**Source material**.

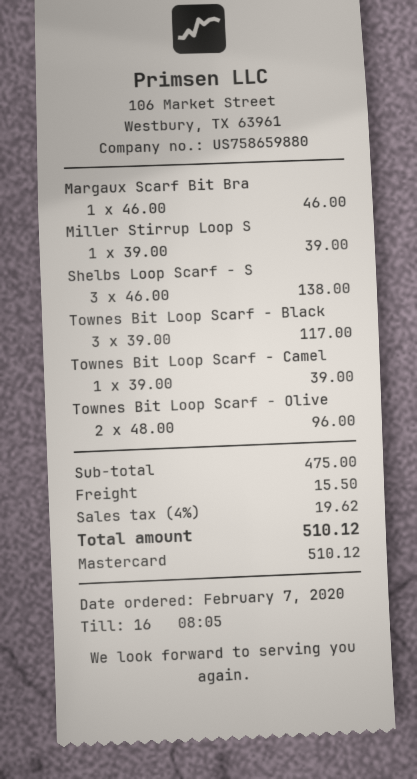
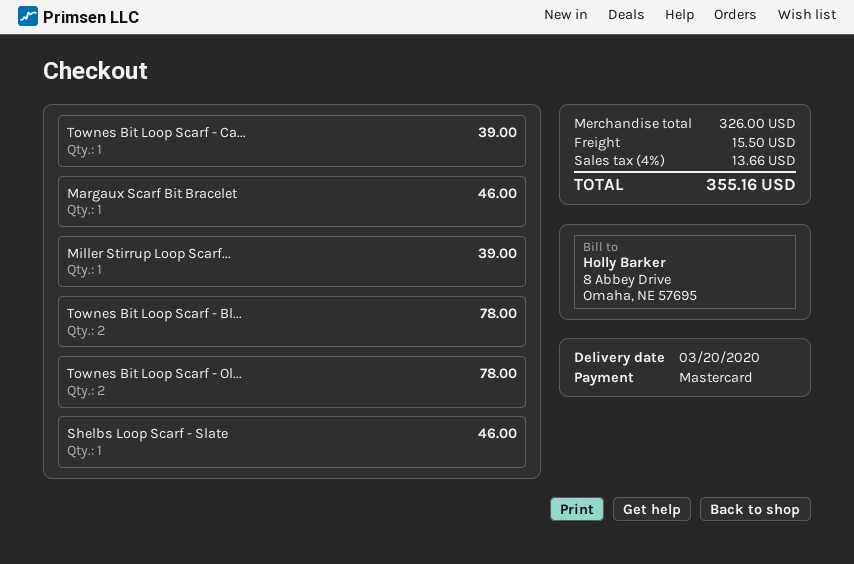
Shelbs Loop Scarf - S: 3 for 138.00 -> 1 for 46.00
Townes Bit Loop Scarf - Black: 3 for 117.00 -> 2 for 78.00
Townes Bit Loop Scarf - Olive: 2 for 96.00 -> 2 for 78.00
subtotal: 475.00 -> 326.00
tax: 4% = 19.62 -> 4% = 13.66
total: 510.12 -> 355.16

--

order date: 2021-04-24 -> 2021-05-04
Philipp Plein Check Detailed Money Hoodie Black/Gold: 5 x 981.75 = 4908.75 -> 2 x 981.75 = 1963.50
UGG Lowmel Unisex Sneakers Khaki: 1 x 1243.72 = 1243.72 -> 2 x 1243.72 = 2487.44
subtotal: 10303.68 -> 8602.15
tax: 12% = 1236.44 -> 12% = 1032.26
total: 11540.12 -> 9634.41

**Description of the task**. Please copy the lines in the records above between the one holding "Townes Bit Loop Scarf - Black: 3" and the one holding "total: 510.12 -> 355.16", inclusive, exactly and with no other line.

**Answer to this exercise**.
Townes Bit Loop Scarf - Black: 3 for 117.00 -> 2 for 78.00
Townes Bit Loop Scarf - Olive: 2 for 96.00 -> 2 for 78.00
subtotal: 475.00 -> 326.00
tax: 4% = 19.62 -> 4% = 13.66
total: 510.12 -> 355.16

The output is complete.